Prezesi Jagiellonii Białystok spotkali się już z Łukaszem Tymińskim i poinformowali go, że wiosną nie będzie dla niego miejsca w zespole.
- Nie ma sensu teraz mówić o konkretach. Na razie byłem po prostu na rozmowie u prezesów. Dostałem taki sygnał, że klub chciałby podjąć taką decyzję względem mnie. Powiedziałem, że jeżeli ktoś nie jest zadowolony ze mnie, to ja też na siłę nie chcę siedzieć - powiedział w rozmowie z serwisem Sport.pl Tymiński.

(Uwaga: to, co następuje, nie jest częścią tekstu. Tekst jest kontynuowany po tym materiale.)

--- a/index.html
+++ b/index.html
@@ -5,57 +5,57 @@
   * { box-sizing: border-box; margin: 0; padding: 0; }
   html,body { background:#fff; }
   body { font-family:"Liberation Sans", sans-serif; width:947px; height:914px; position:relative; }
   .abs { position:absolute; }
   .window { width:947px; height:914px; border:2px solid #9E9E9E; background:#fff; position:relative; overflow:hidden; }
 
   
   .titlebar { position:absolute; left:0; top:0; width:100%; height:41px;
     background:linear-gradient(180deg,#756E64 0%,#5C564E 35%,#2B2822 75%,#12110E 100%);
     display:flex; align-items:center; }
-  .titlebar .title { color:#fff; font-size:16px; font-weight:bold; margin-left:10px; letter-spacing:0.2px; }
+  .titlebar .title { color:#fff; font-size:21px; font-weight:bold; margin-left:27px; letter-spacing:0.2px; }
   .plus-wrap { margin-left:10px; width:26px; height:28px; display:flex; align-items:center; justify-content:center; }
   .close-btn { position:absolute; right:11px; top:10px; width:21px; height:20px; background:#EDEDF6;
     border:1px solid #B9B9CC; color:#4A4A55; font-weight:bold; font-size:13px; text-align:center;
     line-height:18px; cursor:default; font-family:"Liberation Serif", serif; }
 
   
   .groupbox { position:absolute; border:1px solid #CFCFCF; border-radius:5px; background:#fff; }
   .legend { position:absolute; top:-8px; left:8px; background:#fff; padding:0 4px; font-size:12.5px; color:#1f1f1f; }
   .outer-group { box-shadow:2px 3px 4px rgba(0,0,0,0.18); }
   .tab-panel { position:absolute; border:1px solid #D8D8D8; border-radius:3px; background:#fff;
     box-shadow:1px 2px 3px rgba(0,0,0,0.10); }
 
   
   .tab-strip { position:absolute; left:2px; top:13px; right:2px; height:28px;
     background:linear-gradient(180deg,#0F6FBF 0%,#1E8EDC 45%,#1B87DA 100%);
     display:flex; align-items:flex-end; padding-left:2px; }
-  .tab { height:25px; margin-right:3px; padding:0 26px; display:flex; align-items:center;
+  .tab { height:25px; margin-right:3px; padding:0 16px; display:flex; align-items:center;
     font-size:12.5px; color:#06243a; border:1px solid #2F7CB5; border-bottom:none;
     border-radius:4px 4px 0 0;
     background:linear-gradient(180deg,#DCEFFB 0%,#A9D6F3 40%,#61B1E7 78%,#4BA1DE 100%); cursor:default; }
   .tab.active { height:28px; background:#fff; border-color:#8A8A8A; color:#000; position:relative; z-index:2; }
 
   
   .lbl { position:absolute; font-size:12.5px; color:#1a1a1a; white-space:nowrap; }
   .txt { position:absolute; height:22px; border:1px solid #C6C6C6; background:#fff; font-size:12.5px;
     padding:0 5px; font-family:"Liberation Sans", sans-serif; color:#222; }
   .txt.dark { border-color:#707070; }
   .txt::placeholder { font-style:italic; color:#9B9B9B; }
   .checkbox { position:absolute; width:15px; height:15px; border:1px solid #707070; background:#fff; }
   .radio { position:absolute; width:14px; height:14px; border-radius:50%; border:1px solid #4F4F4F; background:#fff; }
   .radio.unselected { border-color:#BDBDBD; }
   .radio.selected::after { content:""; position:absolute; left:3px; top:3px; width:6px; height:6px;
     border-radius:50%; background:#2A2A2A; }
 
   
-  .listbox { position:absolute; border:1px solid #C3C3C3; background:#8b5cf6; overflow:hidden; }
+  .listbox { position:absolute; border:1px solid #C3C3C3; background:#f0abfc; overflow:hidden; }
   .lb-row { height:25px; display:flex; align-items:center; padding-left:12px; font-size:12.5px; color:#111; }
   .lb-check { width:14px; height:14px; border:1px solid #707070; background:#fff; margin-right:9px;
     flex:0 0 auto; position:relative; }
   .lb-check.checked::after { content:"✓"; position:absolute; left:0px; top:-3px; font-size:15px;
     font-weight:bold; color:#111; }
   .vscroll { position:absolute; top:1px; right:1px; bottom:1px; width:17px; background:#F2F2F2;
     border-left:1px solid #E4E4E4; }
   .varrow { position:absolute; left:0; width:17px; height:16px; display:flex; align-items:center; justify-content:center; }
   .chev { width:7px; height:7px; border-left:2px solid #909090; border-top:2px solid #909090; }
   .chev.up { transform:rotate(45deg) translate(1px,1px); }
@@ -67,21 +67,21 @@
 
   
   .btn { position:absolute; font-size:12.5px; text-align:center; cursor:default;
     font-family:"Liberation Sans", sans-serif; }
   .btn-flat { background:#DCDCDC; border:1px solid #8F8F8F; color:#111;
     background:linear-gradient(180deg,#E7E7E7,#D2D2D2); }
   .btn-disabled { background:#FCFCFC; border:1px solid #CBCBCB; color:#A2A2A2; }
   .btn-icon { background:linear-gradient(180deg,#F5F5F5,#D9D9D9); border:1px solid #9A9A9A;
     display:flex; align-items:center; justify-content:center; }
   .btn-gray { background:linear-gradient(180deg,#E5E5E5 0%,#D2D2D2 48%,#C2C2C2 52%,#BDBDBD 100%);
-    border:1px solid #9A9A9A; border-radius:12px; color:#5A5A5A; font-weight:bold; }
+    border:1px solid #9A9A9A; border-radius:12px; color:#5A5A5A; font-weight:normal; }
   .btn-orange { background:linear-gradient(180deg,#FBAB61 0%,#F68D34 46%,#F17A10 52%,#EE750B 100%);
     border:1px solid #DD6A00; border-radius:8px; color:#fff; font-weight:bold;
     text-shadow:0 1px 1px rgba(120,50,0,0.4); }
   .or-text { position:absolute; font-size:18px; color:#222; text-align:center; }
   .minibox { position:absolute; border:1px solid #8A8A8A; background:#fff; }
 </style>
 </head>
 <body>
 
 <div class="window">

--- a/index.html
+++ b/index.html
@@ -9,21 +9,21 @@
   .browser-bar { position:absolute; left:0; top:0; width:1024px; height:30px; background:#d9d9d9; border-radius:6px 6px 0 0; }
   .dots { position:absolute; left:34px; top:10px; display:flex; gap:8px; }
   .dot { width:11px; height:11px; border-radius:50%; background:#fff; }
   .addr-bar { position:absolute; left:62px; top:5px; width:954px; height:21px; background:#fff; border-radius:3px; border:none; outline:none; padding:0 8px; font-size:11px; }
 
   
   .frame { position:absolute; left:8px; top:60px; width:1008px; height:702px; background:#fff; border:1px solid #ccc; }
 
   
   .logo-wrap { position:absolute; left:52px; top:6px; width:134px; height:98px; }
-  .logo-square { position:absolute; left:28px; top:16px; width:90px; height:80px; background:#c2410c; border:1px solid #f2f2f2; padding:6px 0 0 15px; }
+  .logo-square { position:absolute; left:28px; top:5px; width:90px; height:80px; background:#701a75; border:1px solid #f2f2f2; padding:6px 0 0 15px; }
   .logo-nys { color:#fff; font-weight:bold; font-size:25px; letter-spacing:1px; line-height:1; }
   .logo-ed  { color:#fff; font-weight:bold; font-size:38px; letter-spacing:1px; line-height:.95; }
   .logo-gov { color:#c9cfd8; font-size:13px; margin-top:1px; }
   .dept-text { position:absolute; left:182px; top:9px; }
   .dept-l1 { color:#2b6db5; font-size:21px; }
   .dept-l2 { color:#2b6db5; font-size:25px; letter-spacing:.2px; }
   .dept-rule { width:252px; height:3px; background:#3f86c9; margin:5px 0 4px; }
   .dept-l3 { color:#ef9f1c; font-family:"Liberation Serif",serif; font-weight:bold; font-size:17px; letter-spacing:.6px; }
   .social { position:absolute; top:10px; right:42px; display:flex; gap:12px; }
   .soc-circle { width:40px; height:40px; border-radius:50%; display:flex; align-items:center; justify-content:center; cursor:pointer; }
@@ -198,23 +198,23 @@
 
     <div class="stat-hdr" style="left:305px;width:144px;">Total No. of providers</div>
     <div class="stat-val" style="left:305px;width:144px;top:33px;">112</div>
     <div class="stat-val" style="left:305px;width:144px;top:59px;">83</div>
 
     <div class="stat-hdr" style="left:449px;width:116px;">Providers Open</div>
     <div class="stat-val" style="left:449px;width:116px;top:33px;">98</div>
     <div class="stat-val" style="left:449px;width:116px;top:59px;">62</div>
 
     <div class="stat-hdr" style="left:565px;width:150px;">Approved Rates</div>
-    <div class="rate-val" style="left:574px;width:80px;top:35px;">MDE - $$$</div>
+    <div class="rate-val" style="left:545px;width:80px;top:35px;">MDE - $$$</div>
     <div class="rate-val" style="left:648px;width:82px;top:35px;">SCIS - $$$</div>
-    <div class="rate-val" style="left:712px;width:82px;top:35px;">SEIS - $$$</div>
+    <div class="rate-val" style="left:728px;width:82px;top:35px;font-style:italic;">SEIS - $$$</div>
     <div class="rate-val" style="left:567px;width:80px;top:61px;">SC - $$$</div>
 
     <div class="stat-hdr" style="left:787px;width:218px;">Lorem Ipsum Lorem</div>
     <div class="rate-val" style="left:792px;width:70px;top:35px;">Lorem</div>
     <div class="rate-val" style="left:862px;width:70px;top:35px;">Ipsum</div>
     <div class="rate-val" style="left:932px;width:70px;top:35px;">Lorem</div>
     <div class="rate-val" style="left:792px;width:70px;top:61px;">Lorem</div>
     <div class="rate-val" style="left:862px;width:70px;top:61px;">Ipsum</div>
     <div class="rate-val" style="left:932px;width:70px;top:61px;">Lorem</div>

Czy 22-latek rozczarowany jest faktem, że ma odejść? - Nie. Po prostu uważam, że w meczach, w których grałem, od początku prezentowałem się solidnie i nie mam do siebie jakichś wielkich pretensji. Jestem osobą ambitną i pracuję nad sobą, żeby to jeszcze lepiej wyglądało. Nie jestem rozczarowany, takie jest życie. Jeżeli coś się gdzieś komuś nie podoba, a taki sygnał od prezesów dostałem, że nie są zadowoleni, to dla mnie nie ma problemu, będę szukał innego klubu, innego rozwiązania. Jeżeli będę miał jakieś inne opcje, to z nich skorzystam, a jeżeli nie, to mam nadal ważny kontrakt w Jagiellonii - stwierdził Tymiński.